1. Upon the verdict of the jury it must be assumed that the building mentioned was wholly destroyed by the fire. At the time of such destruction it was insured in seven different companies, in the aggregate $2,700, one fifteenth of which was in the defendant company. The evidence tended to show that the value of the building at the time of the fire was about $1,200. The defendant concedes that, if it is liable at all, it should pay its proportionate share of the true value of the building, but insists that it is not bound to pay the amount specified in the policy. The contract of insurance was made under a statute which declared that “ whenever any policy of insurance shall be written to insure any real property, and the property insured shall be wholly destroyed without criminal fault on the part of the insured or his assigns, the amount of the *457insurance written in such policy shall be taken conclusively to be the true value of the property when insured, and the true amount of loss and measure of damages when destroyed.” Sec. 1943, E. S. Under this statute it is settled by frequent adjudications that the actual value of such real estate when insured or destroyed, and the consequent actual loss to the insured, is wholly immaterial. Reilly v. Franklin Ins. Co. 43 Wis. 449; Thompson v. Citizens' Ins. Co. 45 Wis. 388; Cayon v. Dwelling House Ins. Co. 68 Wis. 515, 516. This is the necessary result of the language of the statute making “ the amount of the insurance written in such policy ” conclusive between the parties to the contract, not only as to “ the true value of the property when insured,” but also as to “ the true amount of loss and measure of damages when destroyed.”

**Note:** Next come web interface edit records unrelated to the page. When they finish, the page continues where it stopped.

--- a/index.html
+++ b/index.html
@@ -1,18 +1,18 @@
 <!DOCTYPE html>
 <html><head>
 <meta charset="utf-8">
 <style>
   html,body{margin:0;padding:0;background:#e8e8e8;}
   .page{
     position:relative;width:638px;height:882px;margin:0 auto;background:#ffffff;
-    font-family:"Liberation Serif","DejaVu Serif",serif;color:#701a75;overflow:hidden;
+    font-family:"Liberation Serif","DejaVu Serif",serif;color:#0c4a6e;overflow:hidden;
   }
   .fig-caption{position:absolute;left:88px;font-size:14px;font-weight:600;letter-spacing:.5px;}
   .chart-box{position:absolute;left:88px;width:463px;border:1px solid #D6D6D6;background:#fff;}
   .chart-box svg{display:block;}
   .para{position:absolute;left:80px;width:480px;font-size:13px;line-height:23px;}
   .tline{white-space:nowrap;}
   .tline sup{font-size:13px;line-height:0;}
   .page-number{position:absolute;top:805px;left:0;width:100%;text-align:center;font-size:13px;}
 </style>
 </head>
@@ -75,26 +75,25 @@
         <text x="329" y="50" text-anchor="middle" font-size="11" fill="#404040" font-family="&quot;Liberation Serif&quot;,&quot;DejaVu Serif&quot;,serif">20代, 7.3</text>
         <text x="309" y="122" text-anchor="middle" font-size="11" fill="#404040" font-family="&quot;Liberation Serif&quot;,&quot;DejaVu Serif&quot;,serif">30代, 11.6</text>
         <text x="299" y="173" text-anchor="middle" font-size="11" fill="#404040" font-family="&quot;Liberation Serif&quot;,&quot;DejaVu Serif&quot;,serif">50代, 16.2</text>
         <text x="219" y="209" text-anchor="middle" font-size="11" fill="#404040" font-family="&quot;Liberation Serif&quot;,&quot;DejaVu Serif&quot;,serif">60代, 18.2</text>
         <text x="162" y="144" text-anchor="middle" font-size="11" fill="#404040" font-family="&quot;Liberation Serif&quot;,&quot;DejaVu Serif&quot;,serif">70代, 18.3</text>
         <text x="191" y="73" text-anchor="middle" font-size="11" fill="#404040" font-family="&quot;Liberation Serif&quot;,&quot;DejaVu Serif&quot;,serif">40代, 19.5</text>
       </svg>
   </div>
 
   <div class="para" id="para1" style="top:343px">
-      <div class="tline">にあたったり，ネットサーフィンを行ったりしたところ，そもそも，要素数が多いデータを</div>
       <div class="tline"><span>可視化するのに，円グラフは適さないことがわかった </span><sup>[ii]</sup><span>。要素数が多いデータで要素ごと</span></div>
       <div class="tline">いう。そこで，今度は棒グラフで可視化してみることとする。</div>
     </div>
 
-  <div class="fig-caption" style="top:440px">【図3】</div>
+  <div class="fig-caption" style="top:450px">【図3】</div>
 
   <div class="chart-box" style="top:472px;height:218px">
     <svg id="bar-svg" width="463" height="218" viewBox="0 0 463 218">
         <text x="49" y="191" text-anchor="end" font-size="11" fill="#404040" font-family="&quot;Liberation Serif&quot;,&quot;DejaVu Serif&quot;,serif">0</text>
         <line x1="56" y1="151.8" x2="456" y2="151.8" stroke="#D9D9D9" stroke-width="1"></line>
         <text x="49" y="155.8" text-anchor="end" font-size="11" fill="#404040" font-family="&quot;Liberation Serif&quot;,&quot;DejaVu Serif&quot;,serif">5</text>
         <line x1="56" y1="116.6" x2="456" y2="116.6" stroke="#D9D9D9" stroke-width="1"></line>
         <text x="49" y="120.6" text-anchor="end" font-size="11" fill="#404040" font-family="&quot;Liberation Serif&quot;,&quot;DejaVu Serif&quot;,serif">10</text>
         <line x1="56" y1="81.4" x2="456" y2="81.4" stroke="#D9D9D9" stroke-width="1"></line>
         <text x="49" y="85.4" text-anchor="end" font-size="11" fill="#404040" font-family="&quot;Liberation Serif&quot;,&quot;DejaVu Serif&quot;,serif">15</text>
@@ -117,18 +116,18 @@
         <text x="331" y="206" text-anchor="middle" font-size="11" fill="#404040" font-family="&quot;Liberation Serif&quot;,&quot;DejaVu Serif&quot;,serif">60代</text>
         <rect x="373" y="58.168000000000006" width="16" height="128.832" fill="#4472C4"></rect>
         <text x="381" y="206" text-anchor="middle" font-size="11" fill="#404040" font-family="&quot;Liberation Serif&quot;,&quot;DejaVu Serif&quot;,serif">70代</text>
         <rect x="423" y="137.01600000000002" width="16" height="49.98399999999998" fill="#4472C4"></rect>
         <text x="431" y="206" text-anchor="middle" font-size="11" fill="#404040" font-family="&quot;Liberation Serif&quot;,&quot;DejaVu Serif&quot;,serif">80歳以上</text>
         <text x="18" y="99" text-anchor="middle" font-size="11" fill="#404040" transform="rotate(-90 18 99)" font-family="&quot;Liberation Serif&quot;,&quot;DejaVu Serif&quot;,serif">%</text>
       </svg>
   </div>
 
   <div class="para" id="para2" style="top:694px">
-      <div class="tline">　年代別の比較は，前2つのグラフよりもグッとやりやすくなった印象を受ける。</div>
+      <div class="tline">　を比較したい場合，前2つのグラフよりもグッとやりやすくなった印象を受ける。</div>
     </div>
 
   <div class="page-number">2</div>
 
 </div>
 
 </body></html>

The statute must be regarded as a part of the contract of insurance, and the amount written in the policy as liquidated damages agreed upon by the parties conclusively in such contract. The several concurrent policies were each written with the consent of the respective companies. This being so, the aggregate amount of such insurance written in the several policies is the value of such property as stipulated in each contract, and hence, as between the parties, must be regarded as conclusive, not only as to “ the true value of the property when insured,” but also as to “ the true amount of loss and measure of damages when destroyed.” This must be so, or the statute would be wholly ineffectual whenever there is more than one policy on the same property. And this is so notwithstanding other clauses in the policies inconsistent therewith.1 The result is that the *458exceptions to such, portions of the charge as, in effect, directed the jury that in case they found the building to have been wholly destroyed, then the plaintiffs were entitled to recover the full amount written in the policy, must be overruled.

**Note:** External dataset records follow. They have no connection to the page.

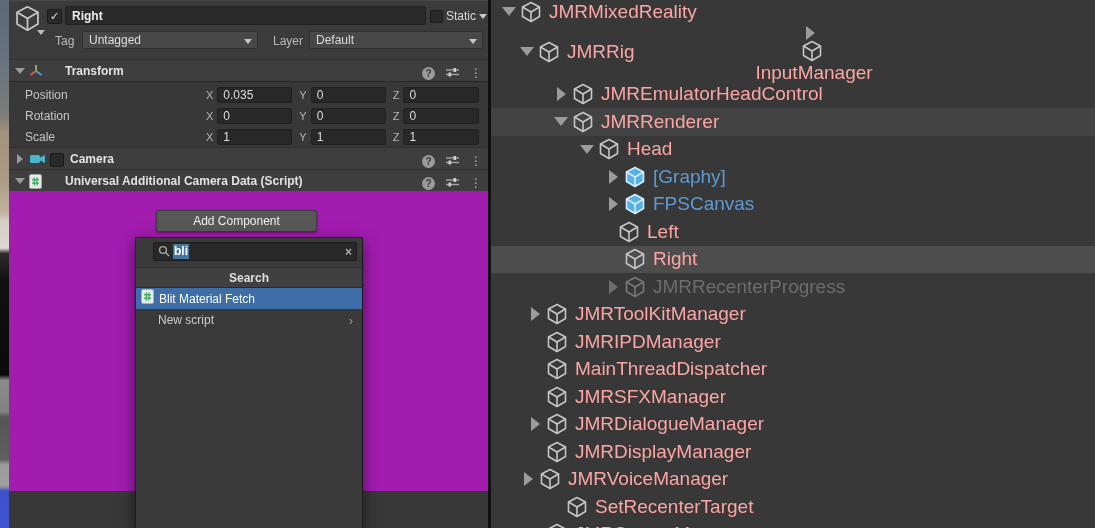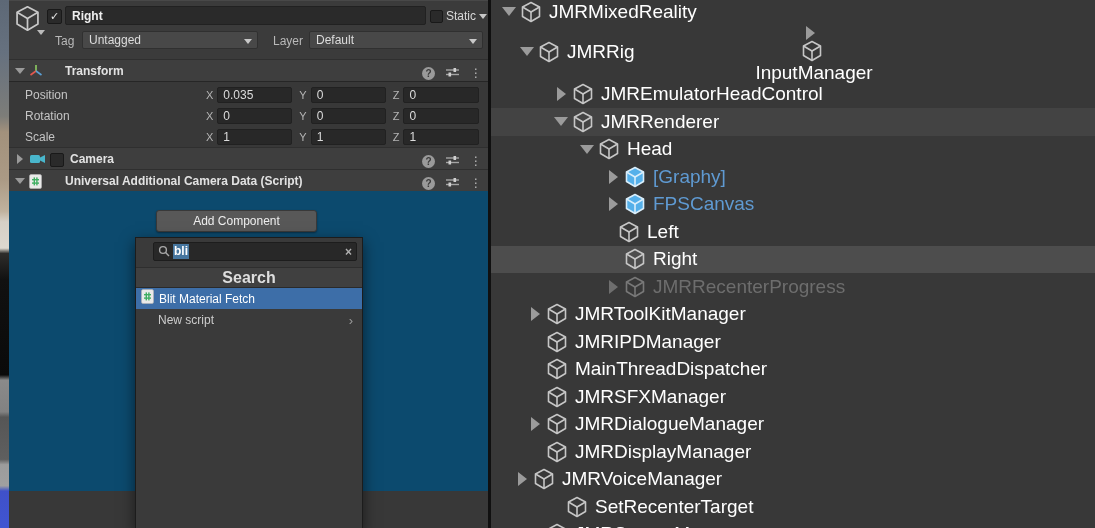--- a/index.html
+++ b/index.html
@@ -46,55 +46,55 @@
   .comp-icon{position:absolute;left:20px;top:4px;}
 
   .t-row{position:absolute;left:0;width:100%;height:17px;}
   .t-label{position:absolute;left:16px;font-size:12px;color:#c4c4c4;line-height:17px;}
   .t-fields{position:absolute;left:197px;right:9px;top:0;display:flex;gap:7px;}
   .t-group{flex:1;display:flex;align-items:center;gap:4px;}
   .ax{font-size:11px;color:#b5b5b5;}
   .nfield{flex:1;height:16px;background:#282828;border:1px solid #212121;border-radius:2px;color:#dcdcdc;
     font-size:12px;line-height:15px;padding-left:5px;box-sizing:border-box;}
 
-  #inspector-rest{position:absolute;left:0;top:190px;width:100%;height:300px;background:#0c4a6e;}
+  #inspector-rest{position:absolute;left:0;top:190px;width:100%;height:300px;background:#a21caf;}
 
   .ac-button{position:absolute;left:147px;top:19px;width:161px;height:22px;background:#585858;border:1px solid #393939;
     border-radius:3px;color:#eee;font-size:12px;text-align:center;line-height:21px;box-sizing:border-box;
     box-shadow:0 1px 2px rgba(0,0,0,.4);}
   .popup{position:absolute;left:126px;top:46px;width:228px;height:292px;background:#3a3a3a;
     border:1px solid #1c1c1c;box-sizing:border-box;box-shadow:0 5px 14px rgba(0,0,0,.55);}
   .ac-searchrow{height:26px;padding:4px 5px 0 17px;box-sizing:border-box;font-weight:bold;}
   .ac-field{height:19px;background:#282828;border:1px solid #1d1d1d;border-radius:2px;display:flex;align-items:center;
     padding:0 4px;box-sizing:border-box;}
   .ac-query{background:#46769f;color:#fff;font-size:12px;line-height:15px;padding:0 1px;margin-left:3px;}
   .ac-clear{margin-left:auto;color:#b0b0b0;font-size:12px;line-height:14px;}
   .ac-header{height:21px;background:#404040;border-top:1px solid #2e2e2e;border-bottom:1px solid #2a2a2a;
-    text-align:center;color:#dedede;font-size:16px;font-weight:bold;line-height:20px;box-sizing:border-box;margin-top:3px;}
+    text-align:center;color:#dedede;font-size:12px;font-weight:bold;line-height:20px;box-sizing:border-box;margin-top:3px;}
   .ac-row{height:21px;background:#3d6ea8;display:flex;align-items:center;padding-left:5px;box-sizing:border-box;}
   .ac-row-label{color:#fff;font-size:12px;margin-left:5px;}
   .ac-newscript{height:22px;display:flex;align-items:center;color:#cccccc;font-size:12px;box-sizing:border-box;}
   .ac-newscript .ns-label{margin-left:22px;}
   .ac-chevron{margin-left:auto;margin-right:9px;color:#9a9a9a;font-size:13px;}
 
   
   #divider{position:absolute;left:488px;top:0;width:3px;height:528px;background:#101010;}
 
   
   #hierarchy{position:absolute;left:491px;top:0;width:604px;height:528px;background:#383838;overflow:hidden;}
   .h-row{position:absolute;left:0;width:100%;height:27.5px;display:flex;align-items:center;box-sizing:border-box;}
   .h-row.hover{background:#434343;}
   .h-row.selected{background:#4d4d4d;}
   .h-arrow{width:18px;display:flex;justify-content:center;align-items:center;flex:none;}
   .tri{width:0;height:0;}
   .tri.exp{border-left:7px solid transparent;border-right:7px solid transparent;border-top:9px solid #9b9b9b;}
   .tri.col{border-top:7px solid transparent;border-bottom:7px solid transparent;border-left:9px solid #9b9b9b;}
   .tri.dim.col{border-left-color:#6e6e6e;}
   .h-cube{width:22px;height:22px;margin-left:2px;flex:none;display:flex;align-items:center;}
-  .h-label{margin-left:7px;font-size:19px;color:#ffffff;white-space:nowrap;}
+  .h-label{margin-left:7px;font-size:19px;color:#fca5a5;white-space:nowrap;}
   .h-label.prefab{color:#5f9ad2;}
   .h-label.disabled{color:#6d6d6d;}
 </style>
 </head>
 <body>
 
 <div id="screen">
 
   <div id="scene-sliver"></div>
 
@@ -484,21 +484,21 @@
         <span class="h-arrow"></span>
         <span class="h-cube">
           <svg width="22" height="22" viewBox="0 0 22 22">
             <polygon points="11,1.5 19.5,6 19.5,15.5 11,20.5 2.5,15.5 2.5,6" fill="none" stroke="#c6c6c6" stroke-width="1.6" stroke-linejoin="round"></polygon>
             <polyline points="2.5,6 11,11 19.5,6" fill="none" stroke="#c6c6c6" stroke-width="1.6"></polyline>
             <line x1="11" y1="11" x2="11" y2="20.5" stroke="#c6c6c6" stroke-width="1.6"></line>
           </svg>
         </span>
         <span class="h-label">JMRDisplayManager</span>
       </div>
-      <div class="h-row" style="top: 465.5px; padding-left: 22px;">
+      <div class="h-row" style="top: 465.5px; padding-left: 28px;">
         <span class="h-arrow">
           <span class="tri col"></span>
         </span>
         <span class="h-cube">
           <svg width="22" height="22" viewBox="0 0 22 22">
             <polygon points="11,1.5 19.5,6 19.5,15.5 11,20.5 2.5,15.5 2.5,6" fill="none" stroke="#c6c6c6" stroke-width="1.6" stroke-linejoin="round"></polygon>
             <polyline points="2.5,6 11,11 19.5,6" fill="none" stroke="#c6c6c6" stroke-width="1.6"></polyline>
             <line x1="11" y1="11" x2="11" y2="20.5" stroke="#c6c6c6" stroke-width="1.6"></line>
           </svg>
         </span>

2. The policy contained a clause to the effect that any increase of hazard by reason of any change in the use or occupancy of the building, or by the erection of neighboring buildings, without beingspecificallyagreedupon, should avoid the policy. It appears that after the contract of insurance and before the fire, the plaintiffs, without the consent of the defendant, erected another building within twenty feet of the one in question, and put a steam-boiler therein of about seventy horse power, and used the same for making steam and running an electric-light plant. There was evidence tending to show that, after the fire and proofs of loss had been furnished to the defendant, an adjuster, having knowledge of the erection of such other building and the putting in of such boiler and use of the same, and with authority from the defendant, negotiated with the agent of the plaintiffs respecting the adjustment and settlement of such loss under the policy, whereby the plaintiffs incurred expense and trouble. Under these circumstances we think there was no error in charging the jury, in effect) that if they found that such adjuster was the agent of the defendant, and, with knowledge of such forfeiture and without insisting upon the same, continued to recognize the validity of the policy, and entered into negotiations for, and efforts at, a settlement of such loss, whereby the plaintiffs incurred expense or trouble, then there was a waiver of such forfeiture. Such waivers have so frequently been sanctioned by this court as to require no discussion, much less a restatement of the law. Webster v. Phoenix Ins. Co. 36 Wis. 67; Northwestern Mut. L. Ins. Co. v. Germania F. Ins. Co. 40 Wis. 446; Gans v. St. Paul F. & M. Ins. Co. 43 Wis. 108; *459Cannon v. Home Ins. Co. 53 Wis. 585; Hollis v. State Ins. Co. 65 Iowa, 454.
3. Assuming that the declarations of the adjuster were not admissible to prove his authority from the defendant, yet, as his testimony established such authority, their admission affected no substantial right of the defendant, and hence is not ground for reversal. Sec. 2829, R. S.
By the Court.— The judgment of the county court is affirmed.
The policy in suit contained, among other clauses, the following; “In case of any other insurance upon the property hereby insured, whether made prior or subsequent to the date of this policy, the insured shall be entitled to recover of this company no greater proportion of the loss sustained than the sum hereby insured bears to the whole amount insured thereon, whether by specific or floating policies.” — Rep.